Ataque cibernético mira iPhones desatualizados e ameaça dados financeiros de usuários

Pesquisa aponta exploração de falhas no iOS que permite controle remoto do aparelho e acesso a informações bancárias e criptomoedas 

iPhone 14, lançado em 2022 — Foto: Darlan Helder/g1

Um alerta de segurança divulgado pelo Google acendeu o sinal vermelho para usuários de Apple iPhone que utilizam versões antigas do sistema operacional. Pesquisadores identificaram uma campanha de ataques cibernéticos que explora falhas no iOS para assumir o controle do aparelho e roubar dados financeiros das vítimas.

De acordo com o relatório, o ataque utiliza um kit de exploração chamado Coruna, capaz de invadir dispositivos que operam entre as versões iOS 13.0 e iOS 17.2.1, lançadas entre setembro de 2019 e dezembro de 2023.

Como funciona o ataque

A invasão ocorre quando o usuário acessa páginas maliciosas hospedadas na internet.
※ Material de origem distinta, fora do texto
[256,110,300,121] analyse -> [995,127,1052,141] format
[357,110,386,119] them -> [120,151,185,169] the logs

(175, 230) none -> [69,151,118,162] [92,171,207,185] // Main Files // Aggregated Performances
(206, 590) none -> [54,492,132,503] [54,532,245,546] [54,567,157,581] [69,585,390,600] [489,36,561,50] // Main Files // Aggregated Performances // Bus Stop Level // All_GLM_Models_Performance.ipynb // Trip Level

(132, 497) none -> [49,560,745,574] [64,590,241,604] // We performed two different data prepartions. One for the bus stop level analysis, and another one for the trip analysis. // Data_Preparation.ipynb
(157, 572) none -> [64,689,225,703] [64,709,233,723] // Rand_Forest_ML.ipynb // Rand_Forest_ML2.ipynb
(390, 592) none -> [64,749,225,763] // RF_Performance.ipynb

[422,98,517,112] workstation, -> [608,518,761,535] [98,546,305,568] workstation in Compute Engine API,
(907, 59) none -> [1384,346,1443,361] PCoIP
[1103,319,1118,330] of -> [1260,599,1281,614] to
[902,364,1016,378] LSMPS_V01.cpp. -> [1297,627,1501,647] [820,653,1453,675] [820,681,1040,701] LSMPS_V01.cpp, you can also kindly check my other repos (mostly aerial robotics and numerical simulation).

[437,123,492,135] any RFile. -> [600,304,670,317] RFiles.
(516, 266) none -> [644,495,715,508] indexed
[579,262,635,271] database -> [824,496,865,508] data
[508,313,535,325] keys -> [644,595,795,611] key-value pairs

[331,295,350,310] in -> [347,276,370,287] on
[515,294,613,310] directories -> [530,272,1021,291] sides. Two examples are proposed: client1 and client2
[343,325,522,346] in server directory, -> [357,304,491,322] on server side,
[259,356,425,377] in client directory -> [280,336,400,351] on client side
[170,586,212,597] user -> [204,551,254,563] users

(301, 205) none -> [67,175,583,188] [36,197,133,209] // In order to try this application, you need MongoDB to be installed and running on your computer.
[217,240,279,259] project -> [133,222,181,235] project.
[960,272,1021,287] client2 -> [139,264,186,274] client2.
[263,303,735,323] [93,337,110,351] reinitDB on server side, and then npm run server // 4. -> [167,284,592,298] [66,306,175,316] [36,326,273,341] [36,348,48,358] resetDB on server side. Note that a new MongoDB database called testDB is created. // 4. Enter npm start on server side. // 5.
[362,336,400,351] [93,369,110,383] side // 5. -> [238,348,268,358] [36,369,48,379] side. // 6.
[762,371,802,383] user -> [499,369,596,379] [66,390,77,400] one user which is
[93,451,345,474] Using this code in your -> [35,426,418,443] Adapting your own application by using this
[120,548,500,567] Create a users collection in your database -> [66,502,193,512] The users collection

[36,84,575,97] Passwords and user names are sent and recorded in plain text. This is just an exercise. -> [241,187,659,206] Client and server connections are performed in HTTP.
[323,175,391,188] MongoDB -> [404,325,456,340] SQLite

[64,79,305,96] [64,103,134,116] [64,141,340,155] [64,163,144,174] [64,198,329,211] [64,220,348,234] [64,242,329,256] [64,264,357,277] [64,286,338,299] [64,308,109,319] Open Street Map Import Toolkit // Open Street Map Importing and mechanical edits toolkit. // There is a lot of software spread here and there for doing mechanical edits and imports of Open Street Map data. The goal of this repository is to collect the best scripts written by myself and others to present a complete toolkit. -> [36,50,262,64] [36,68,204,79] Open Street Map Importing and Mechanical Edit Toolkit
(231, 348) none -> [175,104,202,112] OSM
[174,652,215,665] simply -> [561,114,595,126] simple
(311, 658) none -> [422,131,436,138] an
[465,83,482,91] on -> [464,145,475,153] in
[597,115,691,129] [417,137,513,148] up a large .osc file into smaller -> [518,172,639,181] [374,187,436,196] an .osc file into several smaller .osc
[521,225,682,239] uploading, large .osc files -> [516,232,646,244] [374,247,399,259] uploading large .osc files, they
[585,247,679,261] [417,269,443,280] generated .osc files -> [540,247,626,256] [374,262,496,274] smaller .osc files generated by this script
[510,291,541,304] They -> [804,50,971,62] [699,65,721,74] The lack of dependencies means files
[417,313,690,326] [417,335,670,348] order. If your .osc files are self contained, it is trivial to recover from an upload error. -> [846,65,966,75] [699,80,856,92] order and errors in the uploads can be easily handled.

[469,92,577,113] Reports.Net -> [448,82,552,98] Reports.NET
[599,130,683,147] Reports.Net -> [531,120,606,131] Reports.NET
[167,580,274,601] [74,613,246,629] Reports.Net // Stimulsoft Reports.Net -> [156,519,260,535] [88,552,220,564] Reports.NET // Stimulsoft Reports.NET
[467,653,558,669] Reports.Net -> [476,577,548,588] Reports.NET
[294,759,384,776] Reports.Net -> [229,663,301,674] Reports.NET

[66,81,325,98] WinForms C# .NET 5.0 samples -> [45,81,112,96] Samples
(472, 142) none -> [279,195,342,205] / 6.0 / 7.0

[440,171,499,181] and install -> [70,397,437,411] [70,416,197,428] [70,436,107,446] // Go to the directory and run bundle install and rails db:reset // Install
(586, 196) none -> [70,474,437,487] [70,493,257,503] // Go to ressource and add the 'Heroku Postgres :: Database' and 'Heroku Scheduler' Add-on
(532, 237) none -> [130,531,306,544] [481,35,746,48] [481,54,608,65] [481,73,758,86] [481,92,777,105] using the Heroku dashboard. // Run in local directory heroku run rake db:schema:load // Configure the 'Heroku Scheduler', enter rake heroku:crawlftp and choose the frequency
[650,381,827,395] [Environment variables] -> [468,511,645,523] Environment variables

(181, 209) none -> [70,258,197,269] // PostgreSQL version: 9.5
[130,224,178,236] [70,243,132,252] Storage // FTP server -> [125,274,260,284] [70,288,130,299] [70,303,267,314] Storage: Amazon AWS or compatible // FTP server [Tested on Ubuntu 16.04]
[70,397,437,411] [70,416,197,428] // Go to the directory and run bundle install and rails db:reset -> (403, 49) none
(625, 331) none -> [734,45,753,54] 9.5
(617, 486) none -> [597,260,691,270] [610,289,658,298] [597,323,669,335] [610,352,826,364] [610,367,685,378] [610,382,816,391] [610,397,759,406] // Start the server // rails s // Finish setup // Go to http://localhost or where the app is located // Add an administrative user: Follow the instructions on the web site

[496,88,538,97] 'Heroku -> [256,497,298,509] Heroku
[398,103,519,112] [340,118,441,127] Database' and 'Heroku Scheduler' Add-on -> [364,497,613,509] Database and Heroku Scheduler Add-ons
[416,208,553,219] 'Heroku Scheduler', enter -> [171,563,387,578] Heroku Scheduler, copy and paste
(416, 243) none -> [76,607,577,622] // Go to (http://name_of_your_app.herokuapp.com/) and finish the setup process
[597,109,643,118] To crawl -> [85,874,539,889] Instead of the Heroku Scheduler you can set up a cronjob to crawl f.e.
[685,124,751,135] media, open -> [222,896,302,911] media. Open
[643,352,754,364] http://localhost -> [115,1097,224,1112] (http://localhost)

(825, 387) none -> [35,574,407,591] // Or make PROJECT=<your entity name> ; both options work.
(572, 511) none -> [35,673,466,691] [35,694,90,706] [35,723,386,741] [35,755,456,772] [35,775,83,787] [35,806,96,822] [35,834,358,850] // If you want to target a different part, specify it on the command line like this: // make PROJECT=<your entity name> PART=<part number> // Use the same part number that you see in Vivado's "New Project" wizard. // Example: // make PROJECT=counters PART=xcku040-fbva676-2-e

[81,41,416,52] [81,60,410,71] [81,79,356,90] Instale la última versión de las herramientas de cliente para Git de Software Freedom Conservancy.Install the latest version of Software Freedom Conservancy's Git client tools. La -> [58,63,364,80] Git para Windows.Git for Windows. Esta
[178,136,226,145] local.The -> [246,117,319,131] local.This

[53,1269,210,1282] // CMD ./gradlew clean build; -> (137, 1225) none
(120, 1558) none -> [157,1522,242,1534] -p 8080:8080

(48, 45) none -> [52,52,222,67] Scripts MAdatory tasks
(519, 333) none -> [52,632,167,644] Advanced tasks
Esses sites carregam automaticamente o código do Coruna, que tenta explorar vulnerabilidades já conhecidas do sistema operacional.

As brechas exploradas haviam sido identificadas anteriormente pela Apple, que alertou para o problema em janeiro de 2024.

Uma vez instalado no dispositivo, o código malicioso tenta contornar os mecanismos de proteção do iPhone e instalar um segundo componente chamado PlasmaLoader.

Esse programa obtém permissões avançadas dentro do sistema e passa a analisar o conteúdo armazenado no aparelho em busca de dados sensíveis.

Roubo de informações financeiras

Segundo os pesquisadores, o PlasmaLoader pode vasculhar arquivos e aplicativos em busca de informações financeiras.

Entre as ações identificadas estão:

busca por expressões como “conta bancária” em anotações do celular;

identificação de QR codes em imagens armazenadas;

captura de frases de recuperação de carteiras de criptomoedas;

coleta de dados relacionados a contas financeiras.

Essas informações podem ser utilizadas por criminosos para realizar fraudes, acessar ativos digitais ou invadir contas bancárias.

Ataques identificados em diferentes países

O ataque foi detectado inicialmente pelo Grupo de Inteligência de Ameaças do Google, que rastreou o uso do Coruna em diferentes campanhas de espionagem e fraude digital.

Em alguns casos, o kit foi utilizado por grupos ligados à espionagem russa para monitorar alvos específicos na Ucrânia.

Já em dezembro de 2025, investigadores identificaram o uso da ferramenta por golpistas chineses, que criaram páginas falsas relacionadas a apostas online e criptomoedas para atrair vítimas.

Esses sites exibiam mensagens informando que a página só poderia ser acessada por dispositivos com iOS, incentivando o usuário a entrar pelo iPhone ou iPad — momento em que o código malicioso era executado.

Como se proteger

Especialistas recomendam que usuários atualizem seus aparelhos para versões mais recentes do iOS, que não são vulneráveis ao kit de exploração Coruna.

A atualização pode ser feita acessando o menu Ajustes, selecionando Geral e, em seguida, Atualização de Software.

Outra medida de segurança recomendada é ativar o Modo de Isolamento, também conhecido como Lockdown Mode, um recurso de proteção avançada do iPhone voltado para usuários com maior risco de sofrer ataques digitais.

Além disso, o Google informou que adicionou os sites maliciosos identificados à lista de bloqueio do sistema Navegação Segura, utilizado pelo navegador Chrome para impedir o carregamento de páginas perigosas.

Os pesquisadores alertam que a existência de ferramentas como o Coruna indica um mercado ativo de exploração de vulnerabilidades digitais, onde técnicas de invasão podem ser comercializadas e reutilizadas por diferentes grupos criminosos ao redor do mundo.